Innovative Biotechs Look to Tackle Ocular Ailments

NEW YORK, Nov. 6, 2019 /PRNewswire/ -- Visual impairment is one of the most common health conditions that negatively impact millions of Americans' physical and mental health. Visual impairment is defined as 20/40 vision, or worse, in the better eye even with eyeglasses, according to the American Academy of Ophthalmology. Minor eye impairment conditions such as astigmatism aren't significantly serious and therefore do not necessarily mean a person has "bad eyes," according to the Kellogg Eye Center of the University of Michigan. On the other hand, serious eye conditions such as glaucoma can become detrimental if the damage continues to persist. Notably, glaucoma is one of the most common ophthalmic disorders encountered in primary and secondary care. Glaucoma is classified as a group of eye conditions that damage the optic nerve, which is vital for optimal eye vision, according to the Mayo Clinic. The damage is commonly caused by an abnormally high pressure buildup in the eye. Unfortunately, many forms of glaucoma do not have early warning signs and can ultimately lead to vision loss or complete blindness. Additionally, glaucoma generally affects older adults, but it can occur at any age. As such, approximately three million Americans are affected by glaucoma, but the number is also expected to soar to four million by 2030, according to the Glaucoma Research Foundation. And despite the number of treatments available, medical practitioners are continuously working to develop new therapies to effectively aid patients suffering from glaucoma. According to data compiled by Fortune Business Insights, the global glaucoma therapeutics market was valued at USD 6.27 Billion in 2018. By 2026, the market is expected to reach USD 10.09 Billion while registering a CAGR of 6.1%. Q BioMed Inc. QBIO, Johnson & Johnson JNJ, Allergan plc AGN, Bausch Health Companies Inc. BHC, Aerie Pharmaceuticals, Inc. AERI

Typically, medical professionals recommend getting regular dilated eye examinations as well as practicing proper eye safety in order to prevent glaucoma. However, in more developed stages, patients are required to seek medical attention to treat glaucoma. Often times, patients undergo eye surgery or turn to medicated eye drops to treat glaucoma. As such, the therapeutics market is flooded with branded medications and generic drugs that are commonly used to reduce elevated intraocular pressure (IOP) and to prevent damage to the optic nerve. However, in some cases, glaucoma can continue to progress even after the prescribed dose of medication is completed. Subsequently, patients are required to seek further medical attention. Generally, prostaglandin analogues are preferred as a front-line treatment because of their effectiveness in reducing the IOP and fewer side effects compared to other treatments. Prostaglandin analogues are eye drops that works towards increasing the outflow of intraocular fluid from the eye. Fortune Business Insights noted that prostaglandin analogues accounted for 40.2% of the glaucoma therapeutics market share in 2018 and are expected to remain dominant throughout the forecasted duration. Moreover, other drug classes in glaucoma therapy such as beta blockers, alpha-adrenergic agonists, carbonic anhydrase inhibitors, and combination drugs are also widely popular in the marketplace. Ian Conner, MD., Assistant Professor of Ophthalmology and Chief of Ophthalmology at UPMC Shadyside notes that this is "an exciting time in the treatment of glaucoma. There are a number of new medical and surgical options in the past few years, with more on the immediate horizon. In the next decade, we expect a complete revolution in the treatment of glaucoma, including sustained release medications to limit the burden on patients, and better and safer surgeries that can be used at any stage of the disease," according to The Eye & Ear Foundation of Pittsburgh. 

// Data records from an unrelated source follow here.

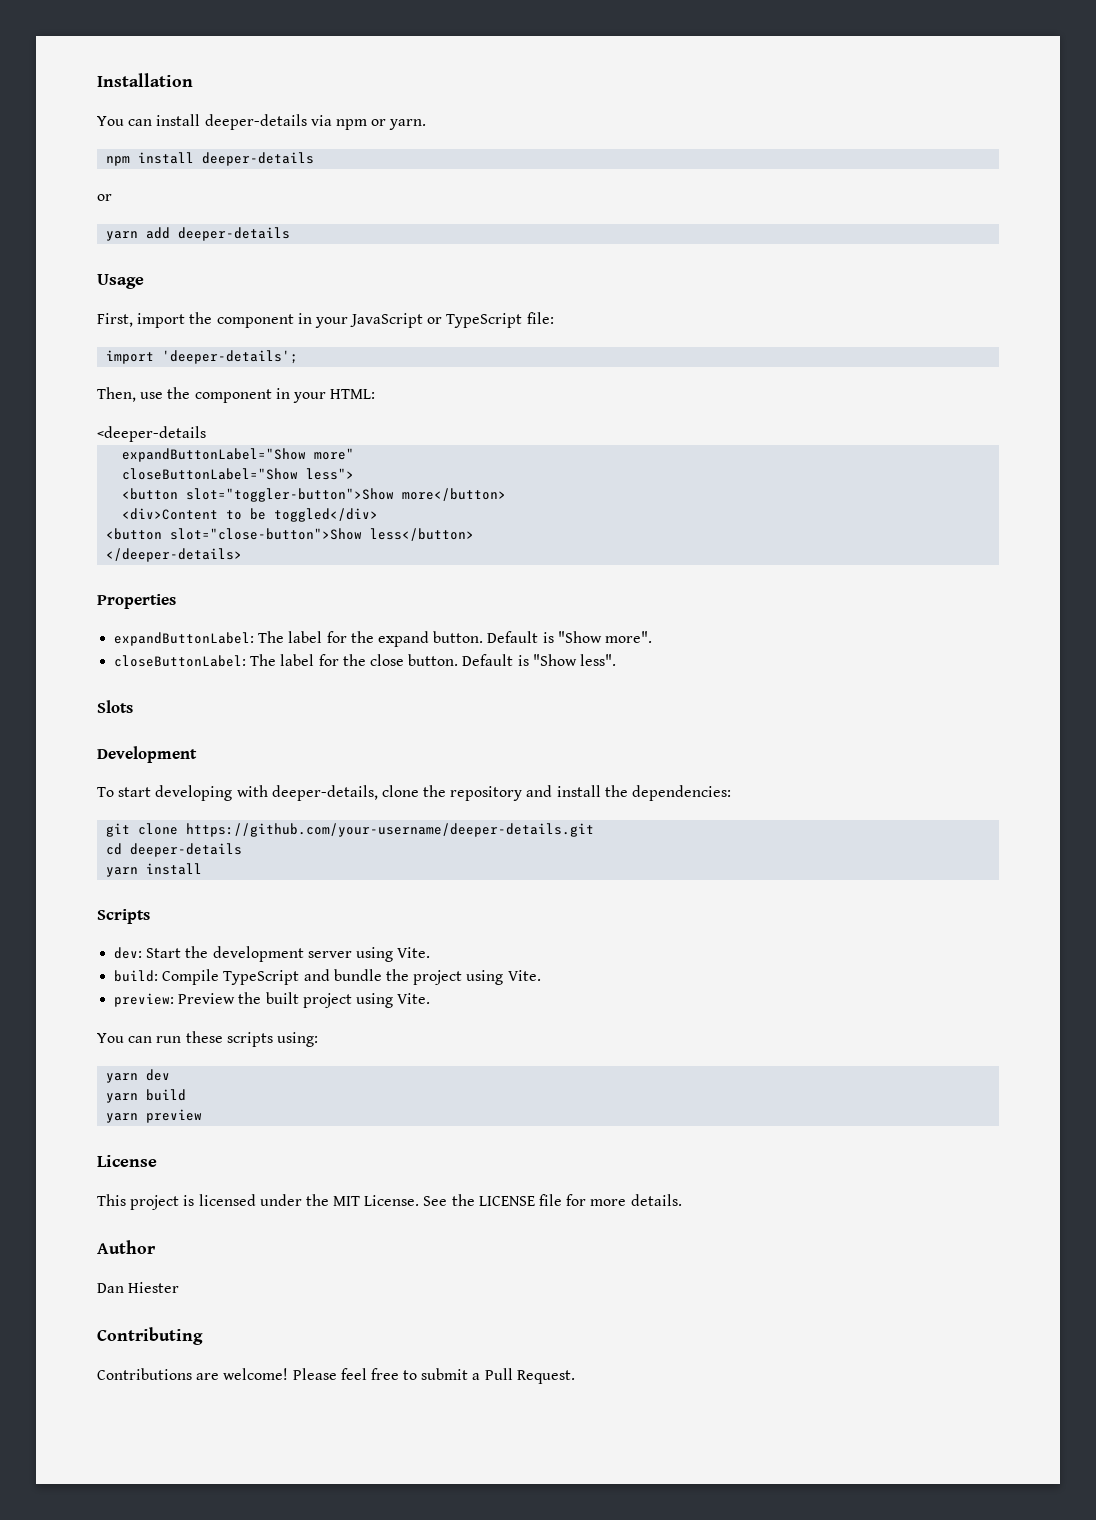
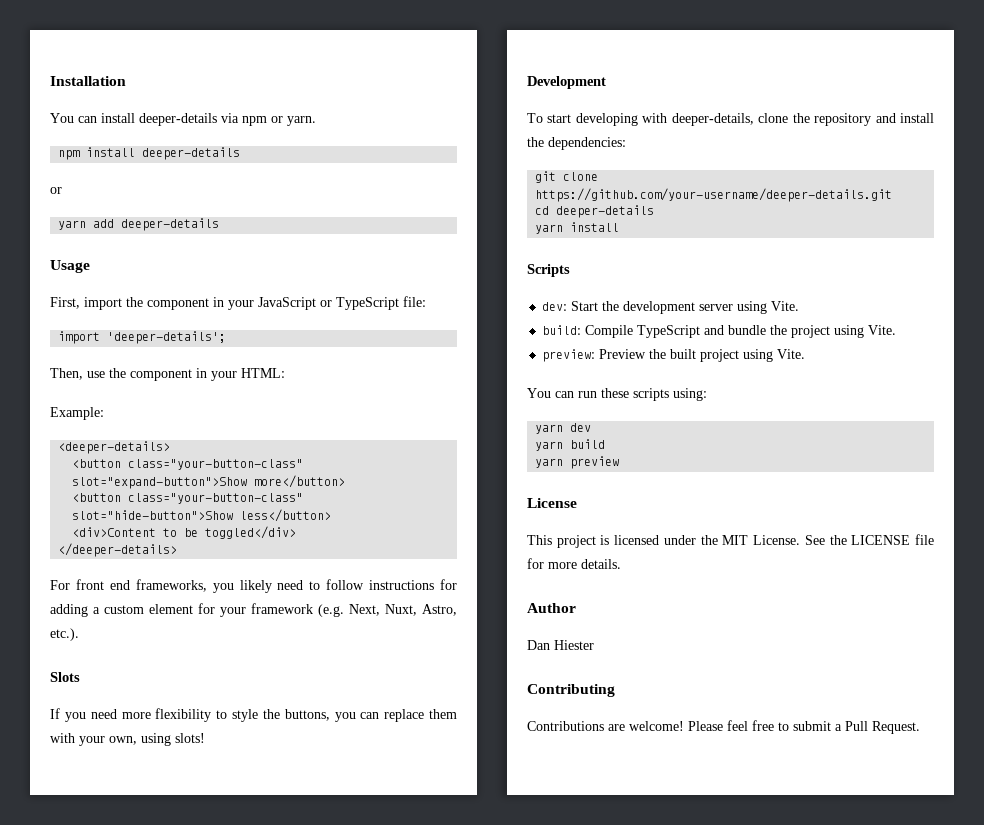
- <deeper-details
- expandButtonLabel="Show more"
- closeButtonLabel="Show less">
- <button slot="toggler-button">Show more</button>
+ Example:
+ <deeper-details>
+ <button class="your-button-class" slot="expand-button">Show more</button>
+ <button class="your-button-class" slot="hide-button">Show less</button>
- <button slot="close-button">Show less</button>
  </deeper-details>
- Properties
- expandButtonLabel: The label for the expand button. Default is "Show more".
- closeButtonLabel: The label for the close button. Default is "Show less".
+ For front end frameworks, you likely need to follow instructions for adding a custom element for your framework (e.g. Next, Nuxt, Astro, etc.).
  Slots
+ If you need more flexibility to style the buttons, you can replace them with your own, using slots!

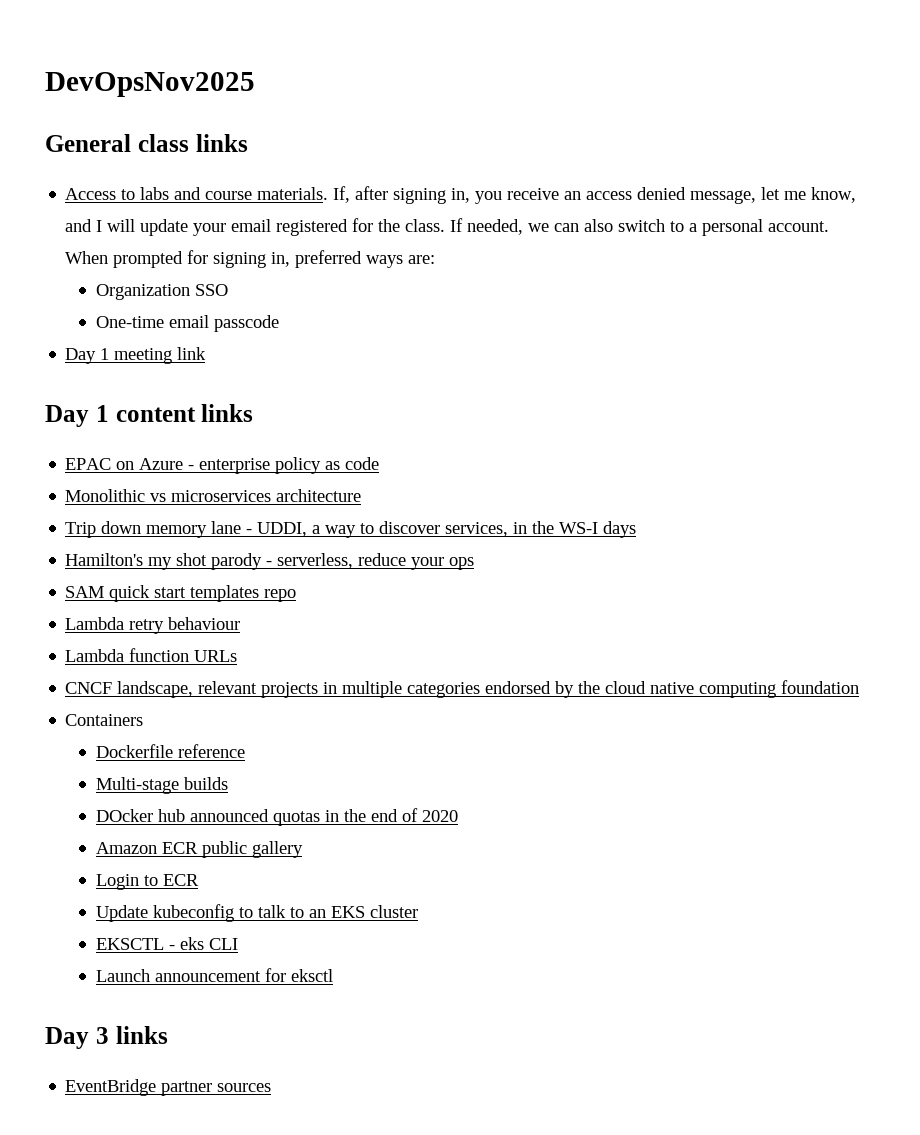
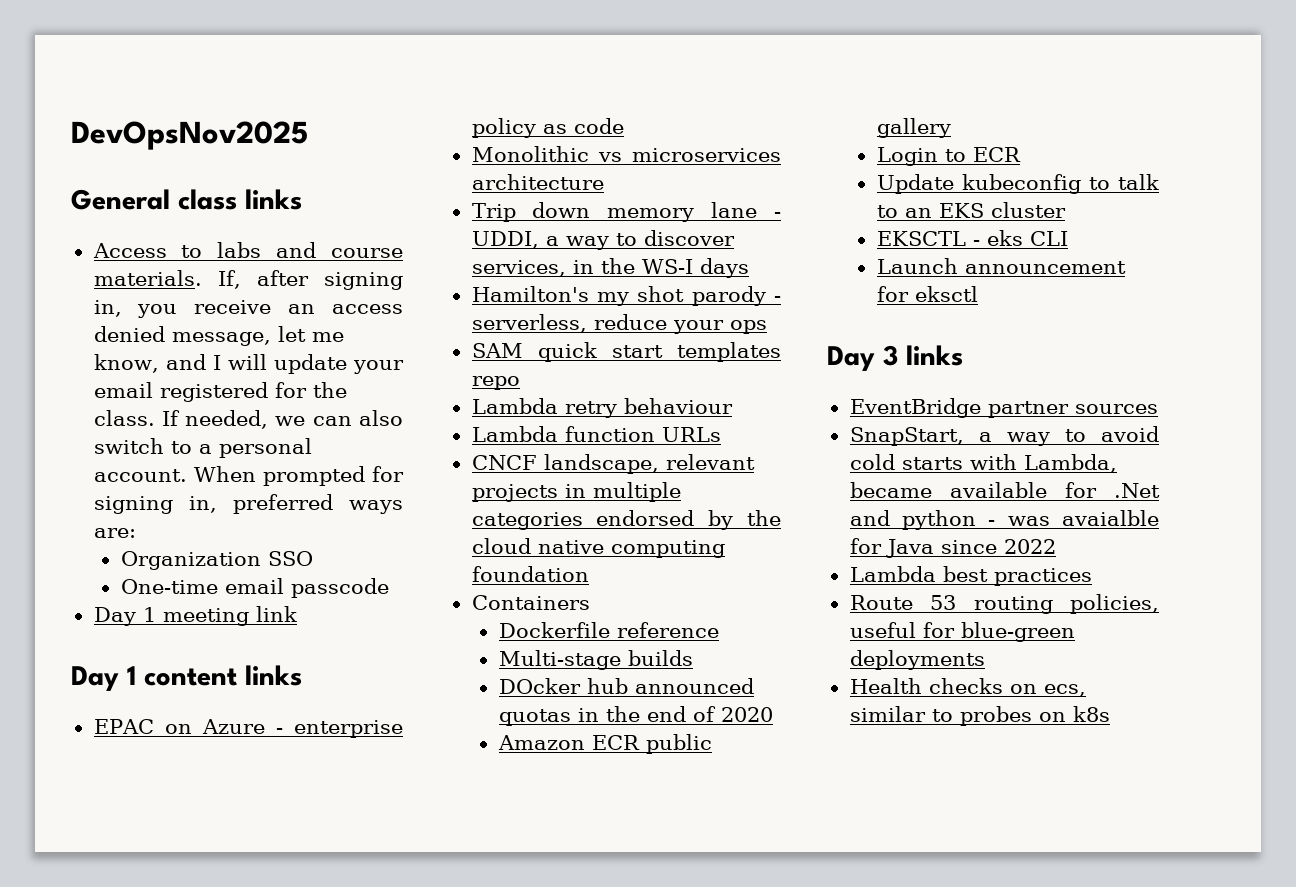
+ SnapStart, a way to avoid cold starts with Lambda, became available for .Net and python - was avaialble for Java since 2022
+ Lambda best practices
+ Route 53 routing policies, useful for blue-green deployments
+ Health checks on ecs, similar to probes on k8s

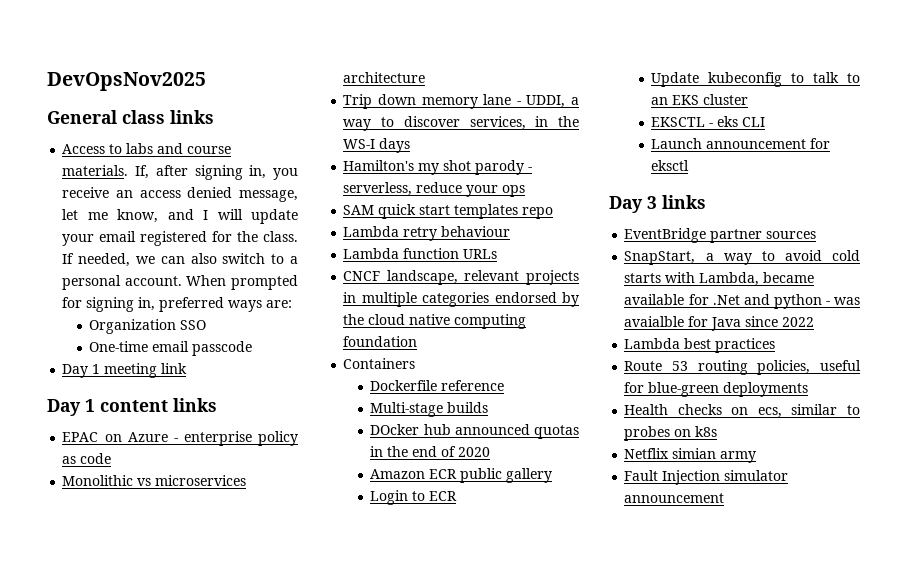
+ Netflix simian army
+ Fault Injection simulator announcement

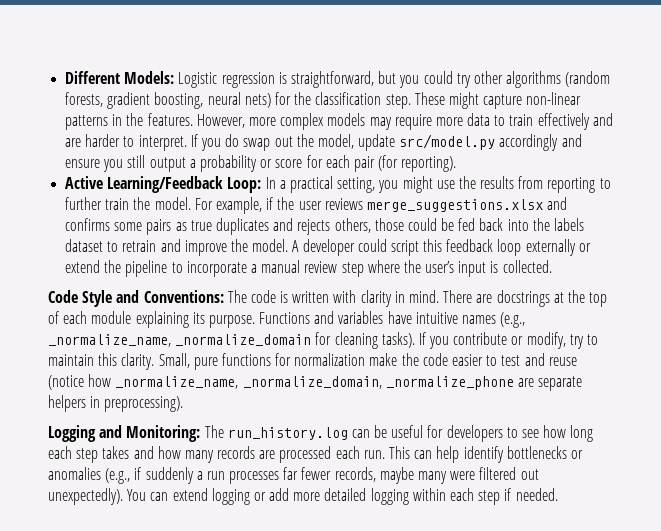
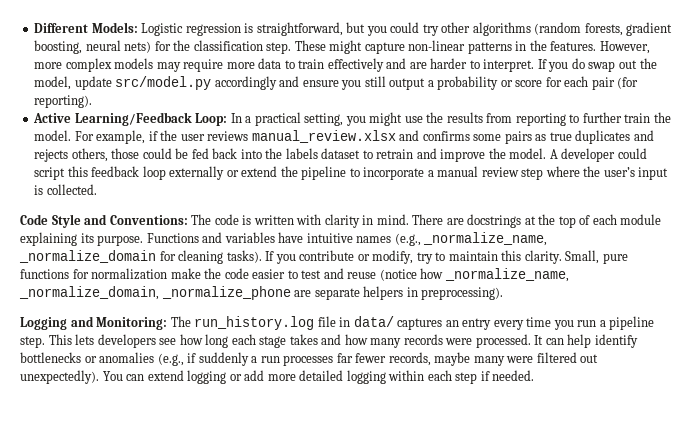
- For example, if the user reviews merge_suggestions.xlsx and confirms some pairs as true duplicates and rejects others, those could be fed back into the labels dataset to retrain and improve the model.
+ For example, if the user reviews manual_review.xlsx and confirms some pairs as true duplicates and rejects others, those could be fed back into the labels dataset to retrain and improve the model.
- Logging and Monitoring: The run_history.log can be useful for developers to see how long each step takes and how many records are processed each run. This can help identify bottlenecks or anomalies (e.g., if suddenly a run processes far fewer records, maybe many were filtered out unexpectedly).
+ Logging and Monitoring: The run_history.log file in data/ captures an entry every time you run a pipeline step. This lets developers see how long each stage takes and how many records were processed. It can help identify bottlenecks or anomalies (e.g., if suddenly a run processes far fewer records, maybe many were filtered out unexpectedly).

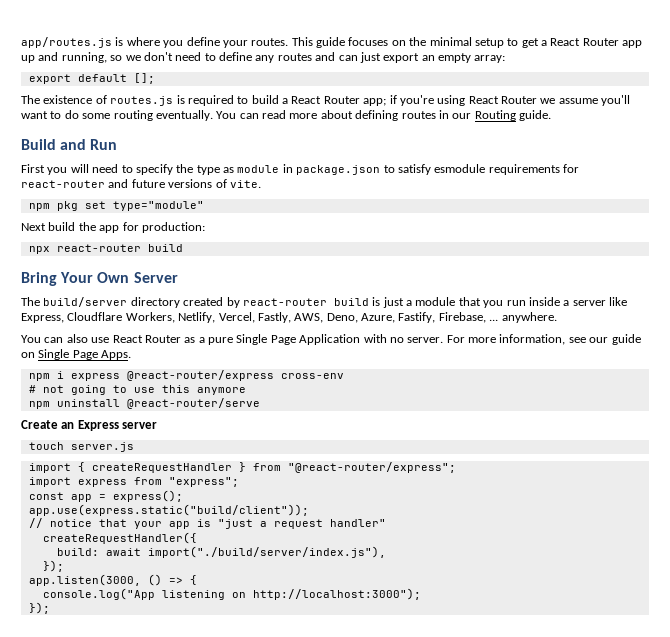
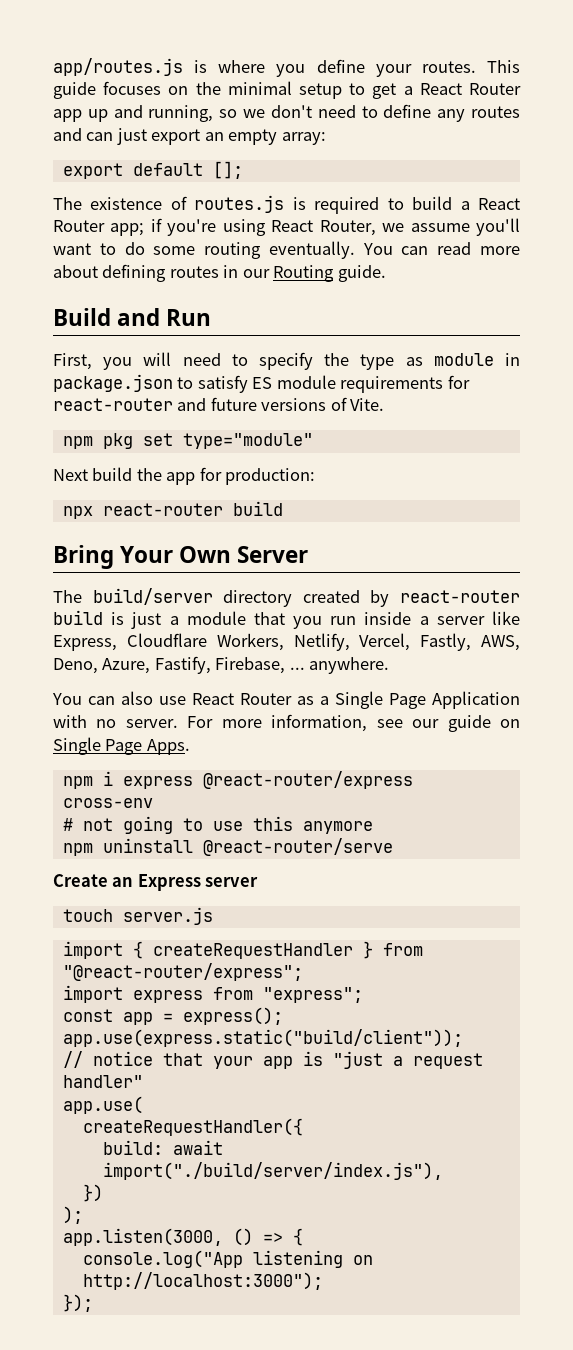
- The existence of routes.js is required to build a React Router app; if you're using React Router we assume you'll want to do some routing eventually.
+ The existence of routes.js is required to build a React Router app; if you're using React Router, we assume you'll want to do some routing eventually.
- First you will need to specify the type as module in package.json to satisfy esmodule requirements for react-router and future versions of vite.
+ First, you will need to specify the type as module in package.json to satisfy ES module requirements for react-router and future versions of Vite.
- You can also use React Router as a pure Single Page Application with no server.
+ You can also use React Router as a Single Page Application with no server.
+ app.use(
  build: await import("./build/server/index.js"),
- });
+ })
+ );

Q BioMed Inc. QBIO announced yesterday that, "its technology partner, Mannin, has received a $7.5M grant from the German state of Saxony. Mannin is a research-stage biotechnology company focused on the discovery, development, and commercialization of therapeutics for vascular diseases. It was founded in July 2012 and is led by President and CEO, Dr. George Nikopoulos. Q BioMed and Mannin have been partners since 2015.

The overall objective of the grant is to fund the development of novel pharmaceuticals and biologic treatments for glaucoma. There have been few innovations in glaucoma drug development in recent history and glaucoma remains a leading cause of blindness in Europe. More innovation and solutions are required to address the unmet needs of more than 12 million Europeans who suffer from this disease.

The approval of the grant means that Q BioMed and Mannin can significantly accelerate the development of these therapeutics. Denis Corin, CEO of Q BioMed, said of the grant, 'We are thrilled that we will be able to speed the development of these promising therapeutics and bring new innovation to glaucoma patients as soon as possible. Our partnership with Mannin and now, the government of Saxony is important to the advancement of this unique drug platform and we look forward to supporting the build-out of the Mannin European headquarters in Leipzig.'

Mannin is leveraging two distinct modes of action to reduce the intraocular pressure that causes glaucoma, utilizing different routes of administration and dosing regimens. Mannin is currently working on the preclinical development of a small molecule pharmaceutical eye-drop as well as a novel recombinant protein injectable biologic. This approach increases the probability of success of developing a new therapy that is optimized for the needs of glaucoma patients. Additionally, Mannin is exploring other therapeutic opportunities using these molecules for vascular diseases.

George Nikopoulos, President and CEO of Mannin, stated, 'We are very encouraged by the confidence and enthusiasm the government of Saxony has shown in our research, and we are committed to making accelerated progress through their investment.'

Q BioMed and Mannin intend to announce further details regarding the research program later this year.

About Q BioMed Inc: Q BioMed Inc. is a biotech acceleration and commercial stage company. We are focused on licensing and acquiring undervalued biomedical assets in the healthcare sector. Q BioMed is dedicated to providing these target assets; strategic resources, developmental support, and expansion capital to ensure they meet their developmental potential, enabling them to provide products to patients in need‏."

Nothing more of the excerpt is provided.